We have to reprofessionalize teachers which is anathema to those who want scripted instruction.

We also need to make teaching a more sexy job to attract talented, creative, passionate individuals.

We need to create learning environments that do not look like what we grew up in, with people learning in all different physical spaces, with different types of tools, engaged in collaboration, and solving real problems.

So what can entrepreneurs offer? Perhaps if we, as educators, are serious about changing schools we need to meet business people part way. I like the idea of a business plan, a contract that says, "give me the money to build this learning environment, and in return I will develop curricula and activities for learners that engages them in meaningful ways." We can work on this as a community, yet recognize that as the educational expert, I am responsible for the final design. In a way, what I'm proposing here sounds like what professional sports organizations do when they hire a head coach. [There is also the sticky issue of performance standards and how we measure success. However, instruments can be developed that realistically measure multiple ways students are achieving.]

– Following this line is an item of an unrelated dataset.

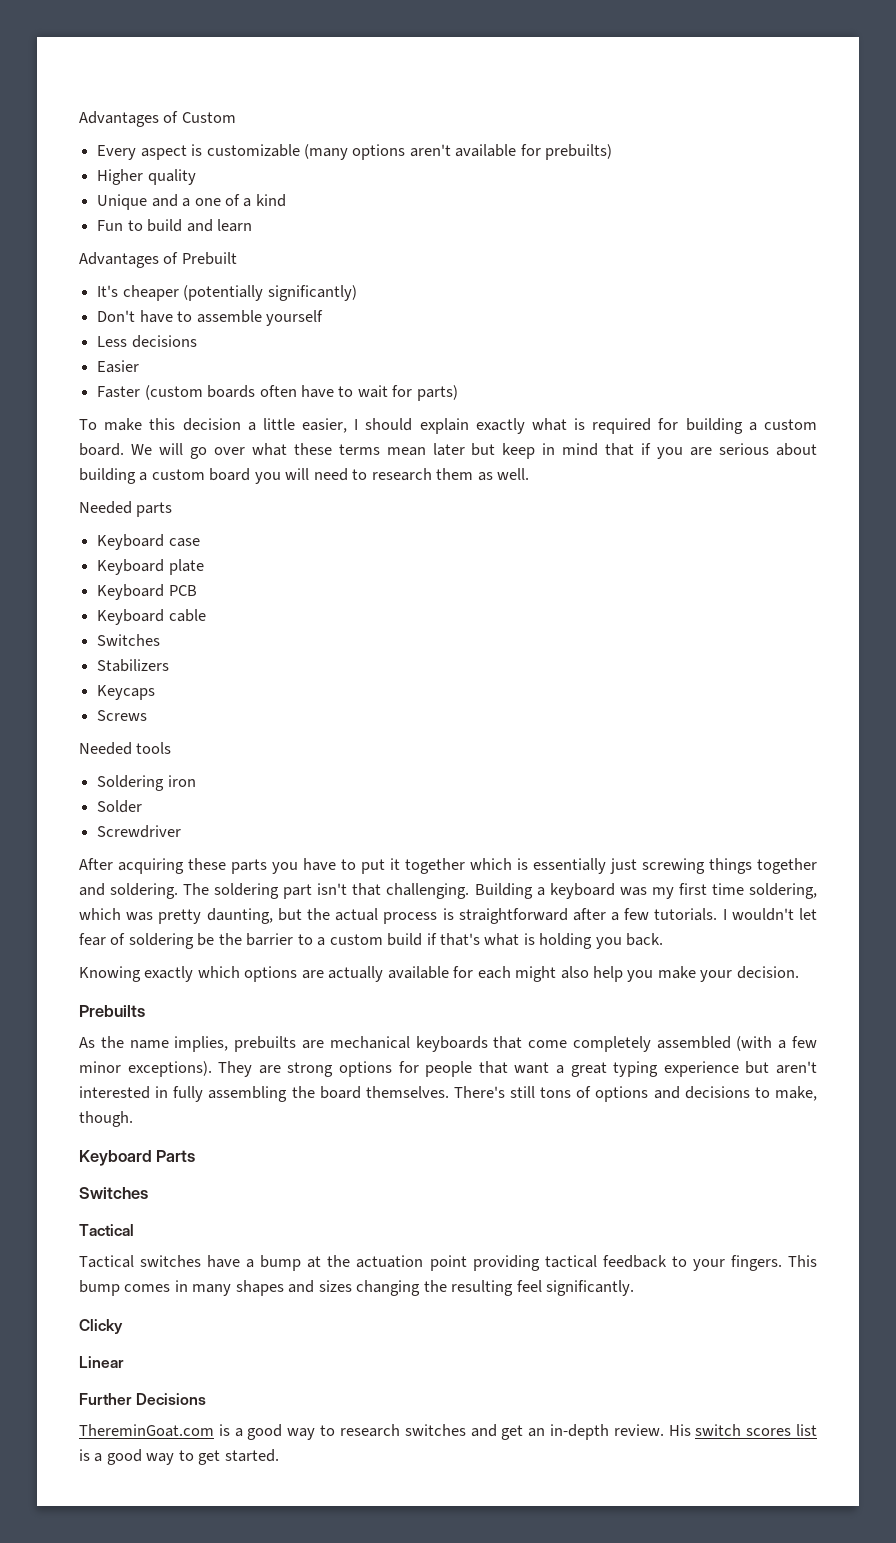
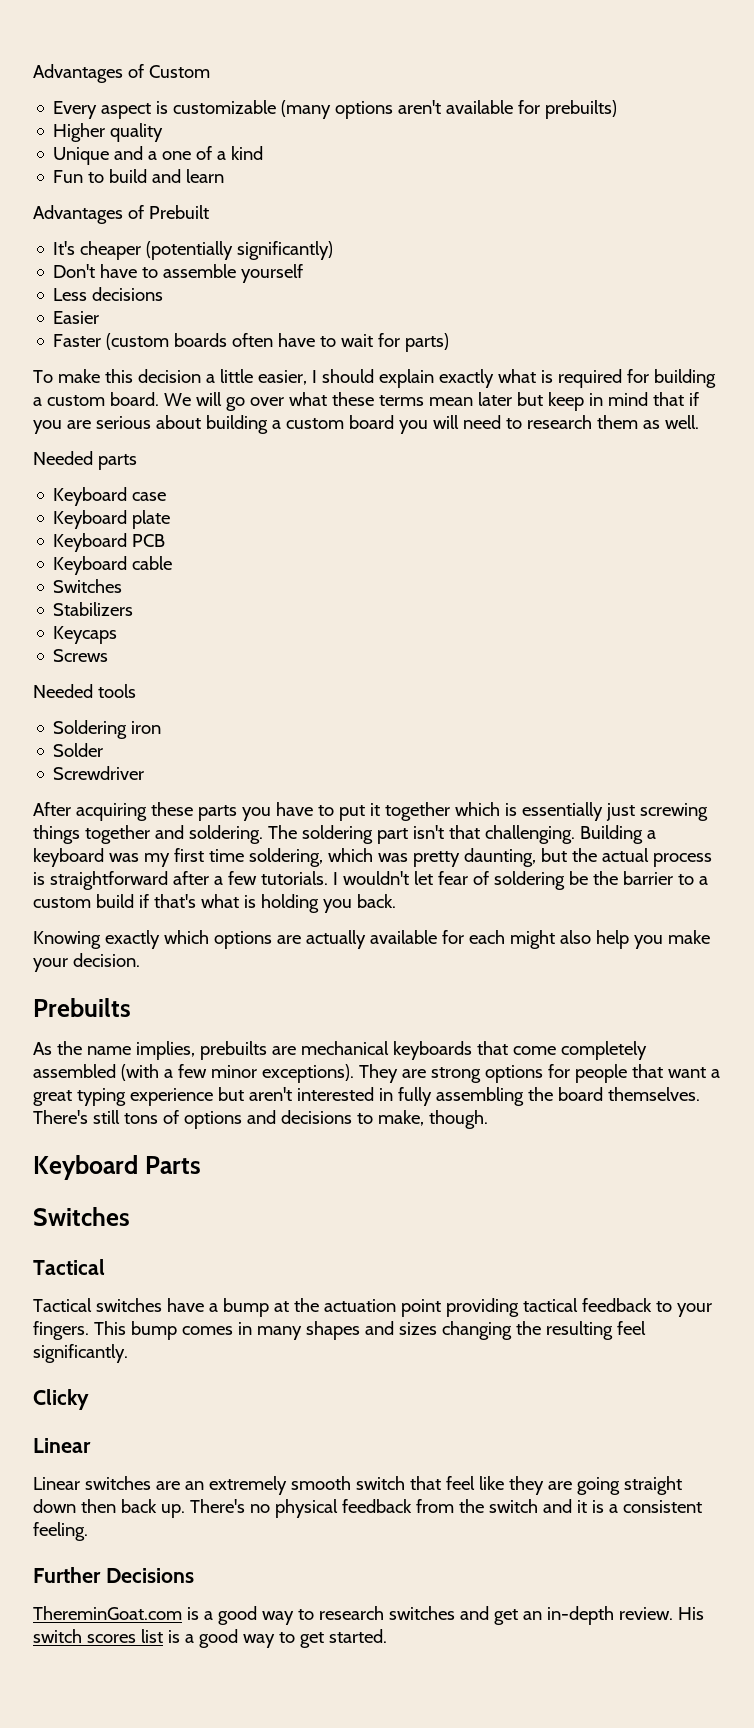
(124, 1362) none -> [33,1476,682,1495] [33,1499,702,1518] [33,1522,88,1541] // Linear switches are an extremely smooth switch that feel like they are going straight down then back up. There's no physical feedback from the switch and it is a consistent feeling.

I want to suggest that there is a place for entrepreneurship in education. We just need to be sure there are savvy leaders in place to make sure we do not deprofessionalize teaching and rely on others to set the standards.

Mr. Lauer said...

I took Jarvis' comment about entrepreneurship and education and thought of the innovative teachers, parents, students and administrators I know who are working within schools. I think of them as the entrepreneurs. I see many school districts run by people who have been getting it wrong for too long, and wonder why we think we will get any different results with the same structures, bureaucratic controls and people in place. In this case I'm more willing to bet on people in buildings with entrepreneurial spirit, folks like Bill Fitzgerald, than folks who have been part of the problem for way too long and have, to an extent, self interest as the basis of their decision making.

Ed Webb said...

I agree with all of the above comments, but particularly the last. Jarvis' tweet put my back up initially, but then I thought about the word 'entrepreneur' and realized that its association with private, for-profit enterprise is dying, and none too soon. Education will be saved by social entrepreneurs, educational entrepreneurs, risk-takers and innovators, for sure, but not businesspeople in the classical sense. Jim Groom is an entrepreneur. Edupunk is entrepreneurial. The times dictate social and economic change, and educational change is part of that. 'Business' in the MBA sense of it may or may not be part of it, but there's no reason it will have any privileged part of it. As Bill said, education looks pretty good compared to, say, AIG... Let's take back the word 'entrepreneur' from its narrow business school sense and apply it to social innovators who do something useful and build something sustainable and healthy.

Anonymous said...

The problem is the word "entrepreneur." Education doesn't need more people who are only concerned with money. It's fine to be rewarded for doing good work, but our current system often rewards people and companies who take advantage of others. Good educators want to be well paid for their work, but that's not why they innovate. Given the opportunity, they innovate because they care about learning.